Answering the question "what skills do I need to have" can come with various answers depending on who you are talking to, what company you are looking at, and even what job position you are applying to. After many talks with college students on this topic, I wanted to sit down and discuss how I look at this question and the top 8 areas to consider when looking at skills.
1. Developing a Business Problem
As you look at what skills you need to work in Data science, one key area is learning to develop or understand the business problem you are trying to solve. It is essential to understand the business justification for the work you will be doing and how the customer will utilize it. Often, we can get caught up in a cool idea, but we miss the business aspect. If no customer is asking for the work, no reason to run the analyses, then what are you doing? Understand how this work will be used and provide value to the customer. Developing skills in this area to understand business justification and value-add can help you continue to build data science projects and present your work to others.
2. Working with Big and Small Data Ingestion and Processing
As you look for a job in data, you will need to know how to ingest and process the data you are working on. The skill sets in this area may vary. Suppose you are looking more towards data engineering. In that case, you may find yourself developing databases, creating relationships between the data sources, and making data marts for people to come to get the data from you. Your skills need to be in how to create and maintain those data sources. If this is the case for you, focus on knowing different database types, how to use those databases, and how to create relationships within the data.
If you are looking to find a Data Science or data analyst job, you may be more focused on how to bring that data into your workspace. Do you need to connect to a database or use an API? Are you developing code that will interact with this data or software tools like Power BI and Tableau? Your skills in this area may vary depending on the type of role you are applying to. Still, it is good to have at least a basic understanding of how to interact with different data sources and ingest that data into your tools or environments. Knowledge of how this data gets ingested before you start your analyses is essential.
3. Understanding Data Cleaning and Preprocessing
Data cleaning and processing will also vary between jobs. In the first case of being a data engineer and creating the data sources, your cleaning and preprocessing may be more generic to the overall ingestion process. You may want to remove duplicate entries, clean up how the data sources are interconnected, and create a usable database that others can work with. In this position, you are not as focused on intense data cleaning techniques.

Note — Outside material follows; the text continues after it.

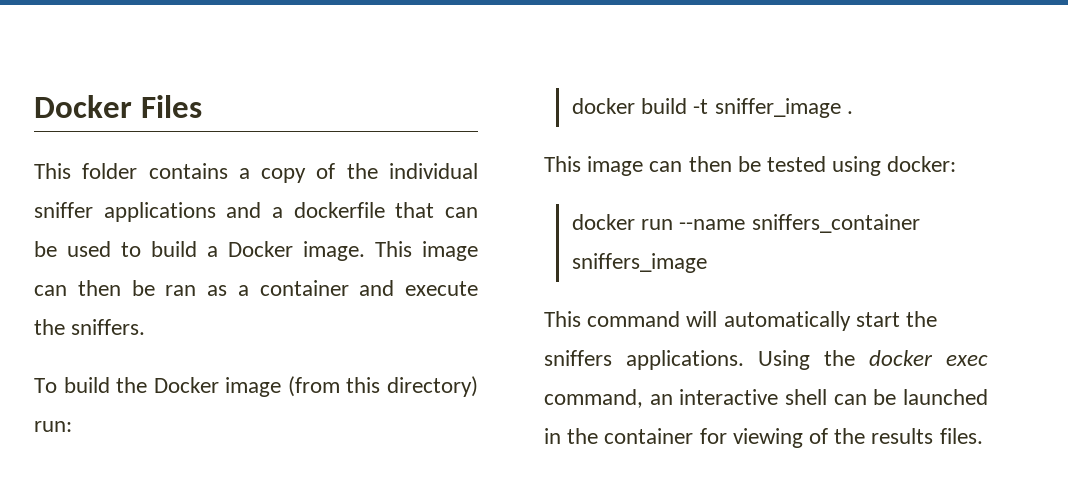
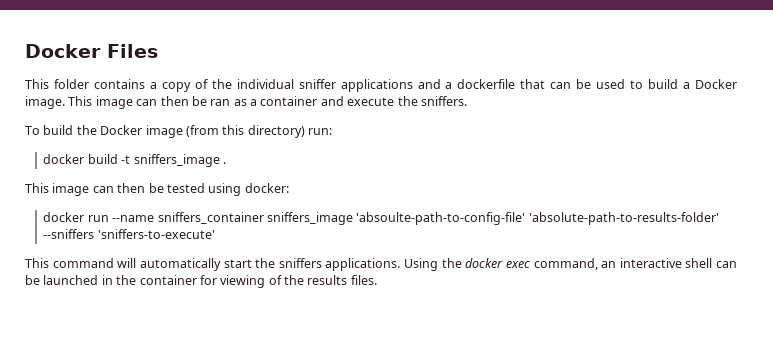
[714,98,841,118] sniffer_image -> [133,154,220,167] sniffers_image
(707, 263) none -> [356,212,719,225] [43,229,215,239] 'absoulte-path-to-config-file' 'absolute-path-to-results-folder' --sniffers 'sniffers-to-execute'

Now, what I mean by that is, if you are a scientist or analyst looking at the data, you may ingest a data engineers dataset and still need to clean and preprocess the data to work with what you are doing. You need skills in one-hot encoding, cleaning and handle text data, imputation, and making sure the data columns are the expected data types for what you are doing. Understanding different ways data cleaning and preprocessing happens and implementing them depending on your end use-case are valuable skills that you will often need as you work with the data. You should understand the main concepts of data cleaning and preprocessing relative to the job you are looking for.
4. Working with Tools
No matter if you work in R or Python to code your models or utilize auto-ML tools to create your models, you should understand how to use your tools. If you are a programmer in data science, it is expected that you can take a notebook or script and be able to interact with that code, read it, change it, and run it. You should explain the types of packages you use, why you use them, and in what cases you may use one package vs. another. It would be best to have a good understanding of the programming tools you use from language, packages, IDE’s, and notebooks to how this code will be used in production to drive action.
No matter your toolset, you need to explain how you use these tools’ different features to ingest, analyze, and present your work. For example, let’s take an autoML tool. If you put that tool on your resume, you should understand how to ingest and clean data, configure the tool to use your dataset, and finally run the tool and use the results. You need to be able to answer questions related to this tool when asked. Whether you are creating your model through code or an autoML tool, you should understand how to develop, tune, and understand your model and its output.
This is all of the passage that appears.